It does seem anachronistic, trying to attach labels that are all the rage today to a hyperdecadent Roman emperor who died 1800 years ago.

Elagabalus was indeed a man who wanted to be a woman.
He did offer a fortune to anyone who could give him a vagina.

He was from the Roman East and was a priest of the sun god, El Gabal.
He did some crazy stuff and was murdered along with his mother.
Mostly for violating all customary Roman values
He even married a Vestal Virgin!
That would be as much a shock as if the US President had sex with an animal on national t v

Such outrages could not be tolerated

Without any real evidence except insulting writings of people who hated him… why are we supposed to take people seriously anymore?

    Gremlin1974 in reply to geronl. | November 29, 2023 at 6:00 pm

    Apparently, it was only one person’s writings, lol. Just in case you were wondering, no these are not serious thinking people.

Oh, No! He wore wigs and makeup! Wait till this dude gets a load of the Egyptians!

Please fix the headline. It’s Elagabalus, not Elagabus. And his sexual issues are very well known and pretty much the only thing he’s famous for.

    His mother, Julia Soaemias, was thought to be a loose woman. Elagabalus’ birth name was Varius Avitus Bassianus, and wags of the day said he was named ‘Varius’ because his paternity was ‘various’. He was married three times: Julia Cornelis Paula, married 219, divorced 220; Julia Aquilia Severa, married 220, divorced 221; Annia Faustina, married and divorced in 221.

    Elagabalus and his mother were murdered in the Praetorian camp, their bodies dragged through the city and tossed into the Tiber on 6 March 222.

Nero also took on the role of bride and married a man. Will the British Museum claim he was trans? Or does his later marriage to a castrated boy negate his ‘transhood’?

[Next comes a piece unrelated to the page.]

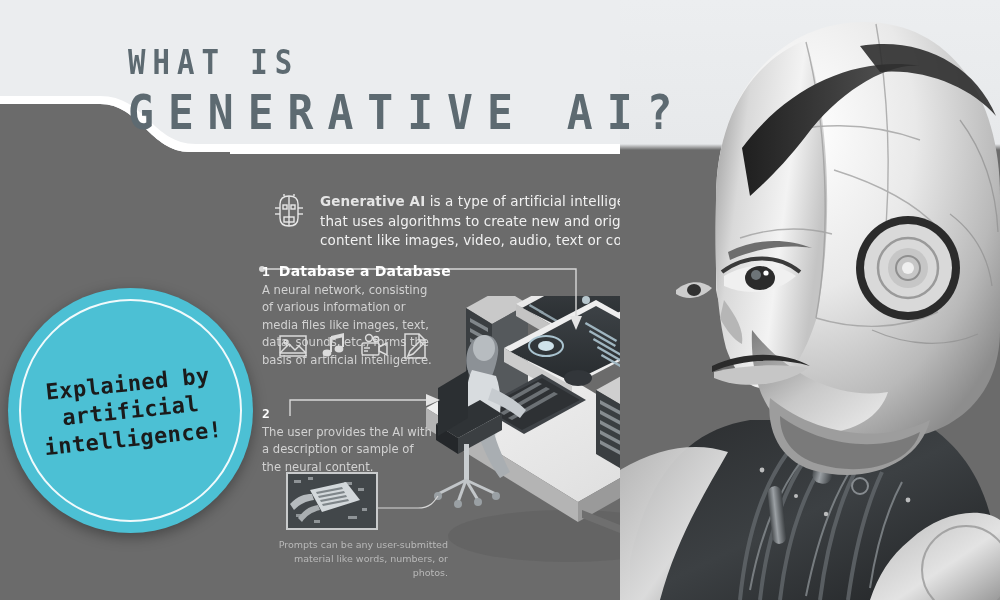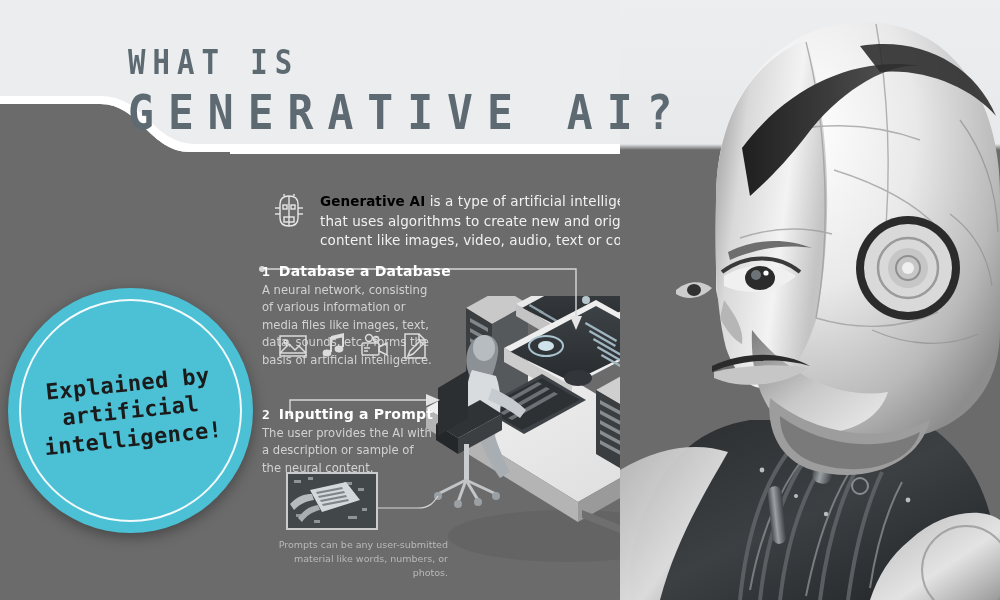"Generative AI" .intro-text b { color: #000000 -> #e5e5e5 }
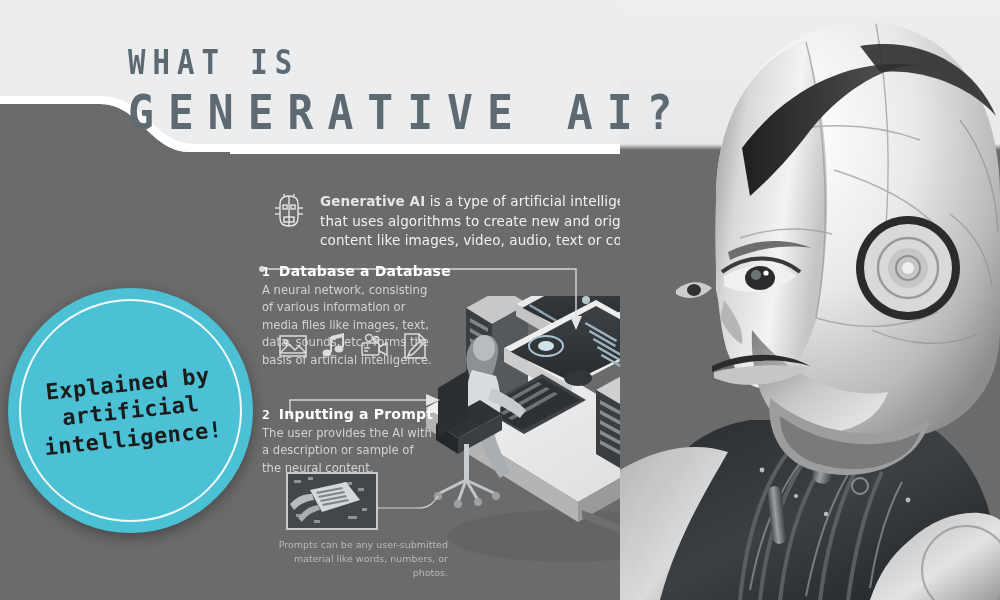"Inputting a Prompt" span.step-title { html: <span>Inputting a Prompt</span> -> none }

Oh, yes, geniuses living 2023 are better able to interpret the psyches of the ancient dead better than anyone else. This is because we have cell phones and AI. Any reading of history without reference to the latest Wikipedia revision is obviousloy a waste of time.

Free tip for the British Museum: Roman “historians” were less concerned about writing objective history than with telling a good story.

Note to George Kaplan and MarkJ, this is not the British Museum we’re talking about. It’s a British museum. North Hertfordshire Museum, to be specific. If you’d read the post you’d know that.

Historical accounts written by contemporary detractors must be taken with a few grains of salt. Having said that, it is true that perversion is nothing new.

Joan of Arc will be next.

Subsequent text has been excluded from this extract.